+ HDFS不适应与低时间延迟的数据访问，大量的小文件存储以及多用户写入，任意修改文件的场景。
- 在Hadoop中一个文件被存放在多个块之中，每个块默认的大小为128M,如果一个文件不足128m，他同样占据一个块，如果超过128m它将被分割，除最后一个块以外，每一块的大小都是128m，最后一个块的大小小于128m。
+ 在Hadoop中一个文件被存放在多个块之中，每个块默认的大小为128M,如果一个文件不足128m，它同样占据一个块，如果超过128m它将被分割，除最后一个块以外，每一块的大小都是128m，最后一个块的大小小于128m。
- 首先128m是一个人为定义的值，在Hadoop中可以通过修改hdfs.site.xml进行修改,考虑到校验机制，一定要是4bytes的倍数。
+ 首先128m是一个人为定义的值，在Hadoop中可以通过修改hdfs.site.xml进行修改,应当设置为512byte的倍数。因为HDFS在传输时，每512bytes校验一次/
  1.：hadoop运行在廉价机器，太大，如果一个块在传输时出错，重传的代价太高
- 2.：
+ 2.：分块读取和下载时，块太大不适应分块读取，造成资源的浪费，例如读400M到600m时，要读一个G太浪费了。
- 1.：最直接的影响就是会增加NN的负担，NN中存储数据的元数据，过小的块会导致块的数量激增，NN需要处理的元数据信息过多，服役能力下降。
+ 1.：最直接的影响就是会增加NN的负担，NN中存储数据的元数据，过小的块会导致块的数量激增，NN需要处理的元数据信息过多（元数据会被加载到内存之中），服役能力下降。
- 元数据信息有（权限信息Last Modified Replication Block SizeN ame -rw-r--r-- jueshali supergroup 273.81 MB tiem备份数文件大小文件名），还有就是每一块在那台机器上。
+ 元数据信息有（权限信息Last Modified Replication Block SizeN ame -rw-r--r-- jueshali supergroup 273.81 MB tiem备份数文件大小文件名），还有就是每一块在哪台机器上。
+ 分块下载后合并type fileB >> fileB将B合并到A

= = = = =

AIM OF THE TASK: Please restate word for word the lines of the material above, beginning with the one that holds "- 元数据信息有（权限信息Last Modified" and ending with the last.

EXERCISE ANSWER:
- 元数据信息有（权限信息Last Modified Replication Block SizeN ame -rw-r--r-- jueshali supergroup 273.81 MB tiem备份数文件大小文件名），还有就是每一块在那台机器上。
+ 元数据信息有（权限信息Last Modified Replication Block SizeN ame -rw-r--r-- jueshali supergroup 273.81 MB tiem备份数文件大小文件名），还有就是每一块在哪台机器上。
+ 分块下载后合并type fileB >> fileB将B合并到A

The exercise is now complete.